> TASK DETAILS
Lines in the entries below where the word "support" shows up should each be copied.

> THE DATA
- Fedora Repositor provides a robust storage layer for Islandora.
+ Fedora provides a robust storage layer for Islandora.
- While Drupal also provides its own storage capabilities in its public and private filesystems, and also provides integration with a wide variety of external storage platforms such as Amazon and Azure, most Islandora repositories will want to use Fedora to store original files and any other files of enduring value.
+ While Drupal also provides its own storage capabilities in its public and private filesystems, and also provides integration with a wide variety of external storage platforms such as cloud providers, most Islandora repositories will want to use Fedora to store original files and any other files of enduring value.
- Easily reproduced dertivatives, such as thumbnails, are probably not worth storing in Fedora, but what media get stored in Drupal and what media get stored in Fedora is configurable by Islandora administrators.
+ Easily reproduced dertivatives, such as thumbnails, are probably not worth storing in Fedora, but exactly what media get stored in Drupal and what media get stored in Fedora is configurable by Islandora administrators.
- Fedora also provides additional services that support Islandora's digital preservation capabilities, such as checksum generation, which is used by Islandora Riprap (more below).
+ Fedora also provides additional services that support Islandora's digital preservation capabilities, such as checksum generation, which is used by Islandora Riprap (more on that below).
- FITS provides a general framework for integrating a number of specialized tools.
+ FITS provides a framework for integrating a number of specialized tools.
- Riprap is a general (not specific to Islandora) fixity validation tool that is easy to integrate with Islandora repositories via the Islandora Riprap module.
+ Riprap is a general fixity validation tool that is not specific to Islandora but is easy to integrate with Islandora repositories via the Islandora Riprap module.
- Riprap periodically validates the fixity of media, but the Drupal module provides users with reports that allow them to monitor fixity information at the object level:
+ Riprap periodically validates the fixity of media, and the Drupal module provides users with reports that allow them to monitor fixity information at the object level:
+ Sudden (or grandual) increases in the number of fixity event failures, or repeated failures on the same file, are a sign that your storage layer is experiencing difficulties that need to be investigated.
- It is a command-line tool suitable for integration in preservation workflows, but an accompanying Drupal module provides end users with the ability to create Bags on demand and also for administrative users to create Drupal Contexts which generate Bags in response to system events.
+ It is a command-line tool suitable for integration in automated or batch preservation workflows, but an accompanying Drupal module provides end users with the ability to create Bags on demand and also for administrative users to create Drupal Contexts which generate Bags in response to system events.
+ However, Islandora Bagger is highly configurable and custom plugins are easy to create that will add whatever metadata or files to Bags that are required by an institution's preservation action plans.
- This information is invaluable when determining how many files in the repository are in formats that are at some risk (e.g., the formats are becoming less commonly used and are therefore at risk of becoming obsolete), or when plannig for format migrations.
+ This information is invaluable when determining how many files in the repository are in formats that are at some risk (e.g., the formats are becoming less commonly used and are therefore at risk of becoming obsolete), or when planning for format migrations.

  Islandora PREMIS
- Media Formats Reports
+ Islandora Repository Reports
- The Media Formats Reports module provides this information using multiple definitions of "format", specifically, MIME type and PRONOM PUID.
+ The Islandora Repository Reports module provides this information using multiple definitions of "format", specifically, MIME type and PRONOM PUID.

> RESULT OF THE EXERCISE
- Fedora also provides additional services that support Islandora's digital preservation capabilities, such as checksum generation, which is used by Islandora Riprap (more below).
+ Fedora also provides additional services that support Islandora's digital preservation capabilities, such as checksum generation, which is used by Islandora Riprap (more on that below).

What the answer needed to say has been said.